◆ **Work instruction**: Transcribe the data verbatim and drop its images.

====

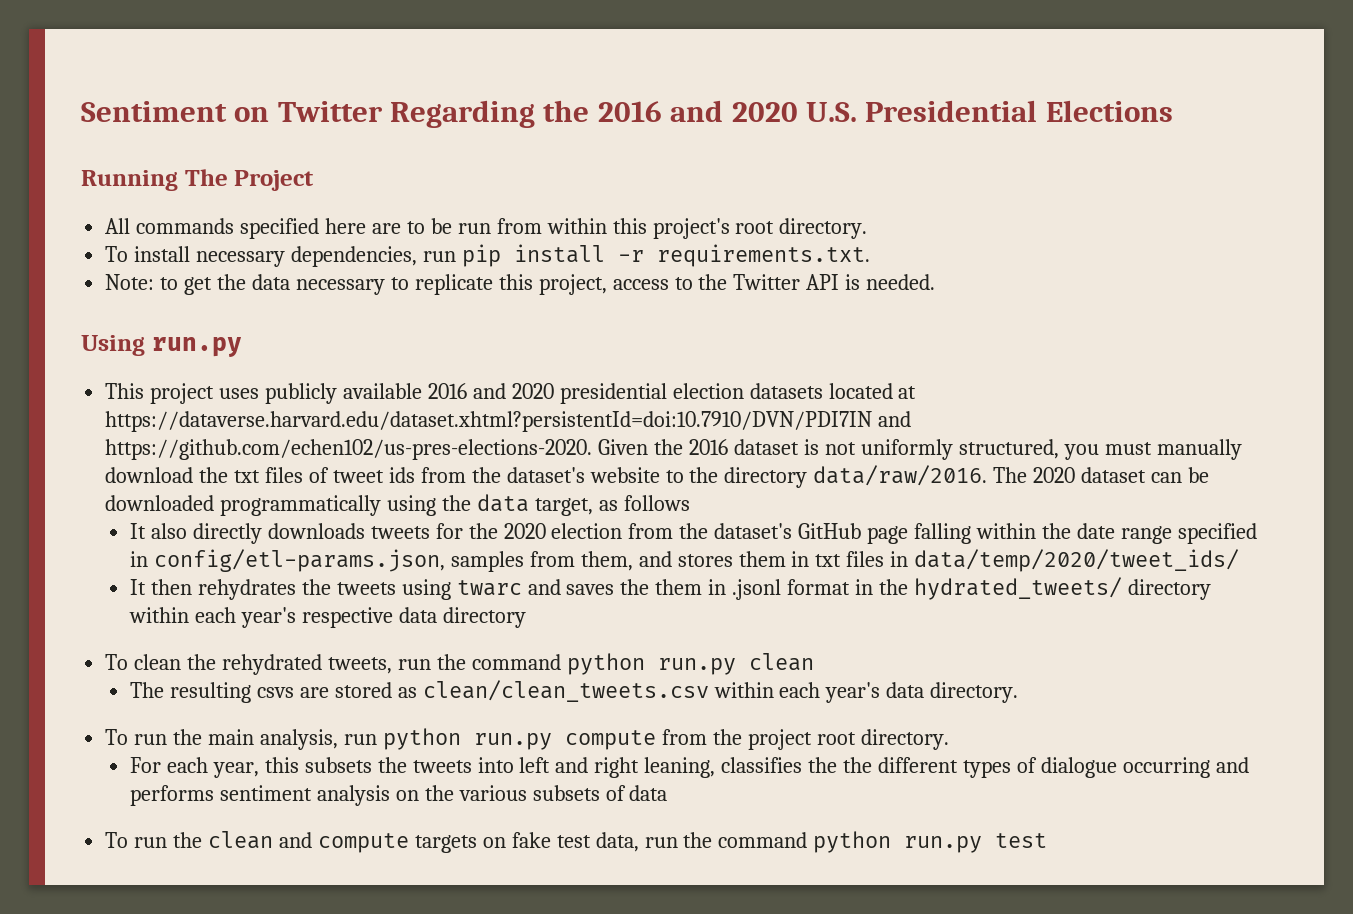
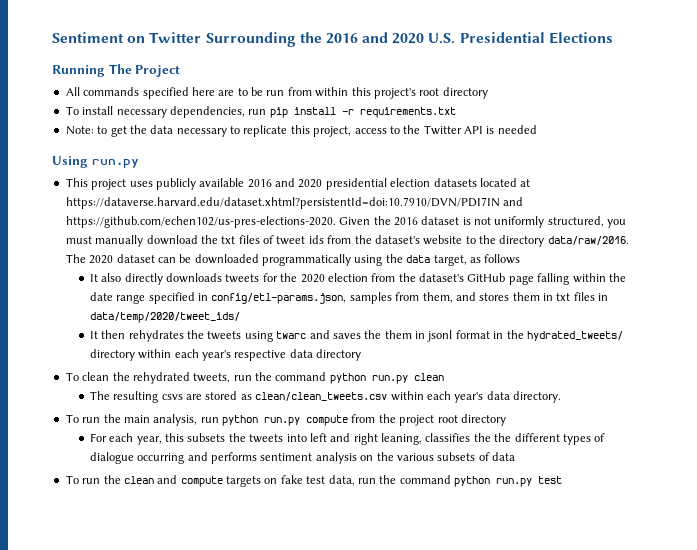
[390,100,536,128] Regarding -> [205,32,296,47] Surrounding
[779,218,868,239] directory. -> [442,87,488,99] directory
[656,244,870,267] requirements.txt. -> [359,107,456,118] requirements.txt
[866,274,936,290] needed. -> [497,125,537,134] needed
[732,579,782,600] .jsonl -> [427,330,453,342] jsonl
[860,729,949,750] directory. -> [460,414,506,426] directory

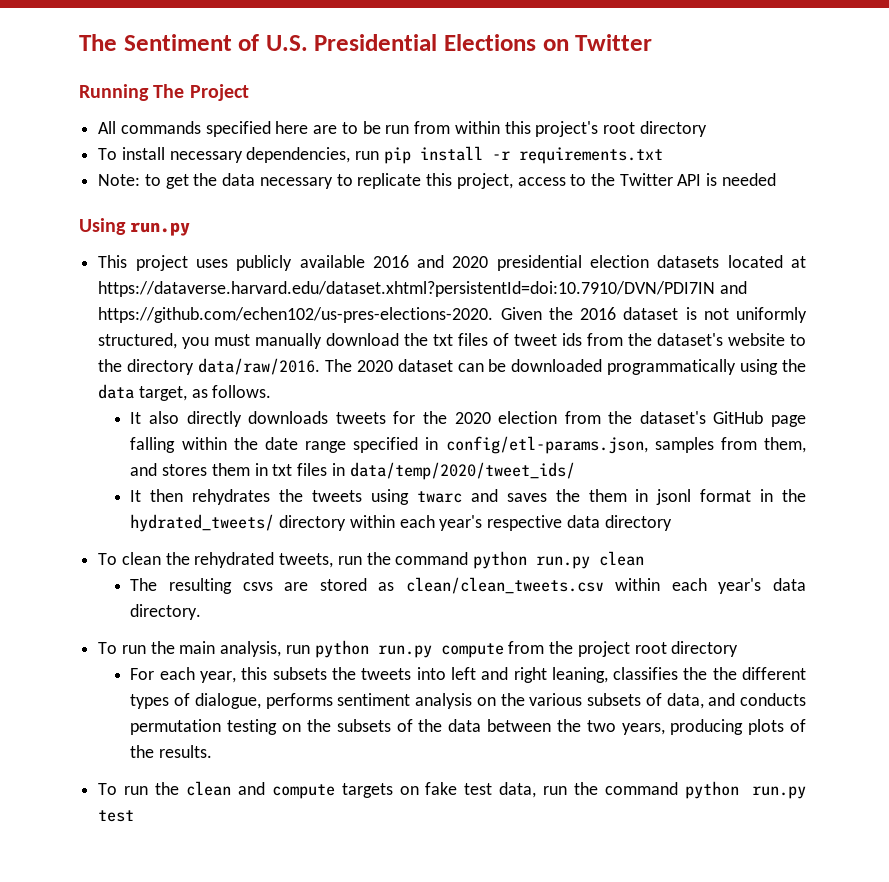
[52,32,425,47] Sentiment on Twitter Surrounding the 2016 and 2020 -> [79,34,260,51] The Sentiment of
(613, 38) none -> [542,34,653,51] on Twitter
[484,254,521,264] follows -> [212,385,272,398] follows.
[89,452,208,464] dialogue occurring and -> [194,693,261,709] dialogue,
[492,452,516,461] data -> [666,693,807,709] [130,719,807,735] [130,745,213,758] data, and conducts permutation testing on the subsets of the data between the two years, producing plots of the results.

====

◆ **Written solution**:
[390,100,536,128] Regarding -> [205,32,296,47] Surrounding
[779,218,868,239] directory. -> [442,87,488,99] directory
[656,244,870,267] requirements.txt. -> [359,107,456,118] requirements.txt
[866,274,936,290] needed. -> [497,125,537,134] needed
[732,579,782,600] .jsonl -> [427,330,453,342] jsonl
[860,729,949,750] directory. -> [460,414,506,426] directory

[52,32,425,47] Sentiment on Twitter Surrounding the 2016 and 2020 -> [79,34,260,51] The Sentiment of
(613, 38) none -> [542,34,653,51] on Twitter
[484,254,521,264] follows -> [212,385,272,398] follows.
[89,452,208,464] dialogue occurring and -> [194,693,261,709] dialogue,
[492,452,516,461] data -> [666,693,807,709] [130,719,807,735] [130,745,213,758] data, and conducts permutation testing on the subsets of the data between the two years, producing plots of the results.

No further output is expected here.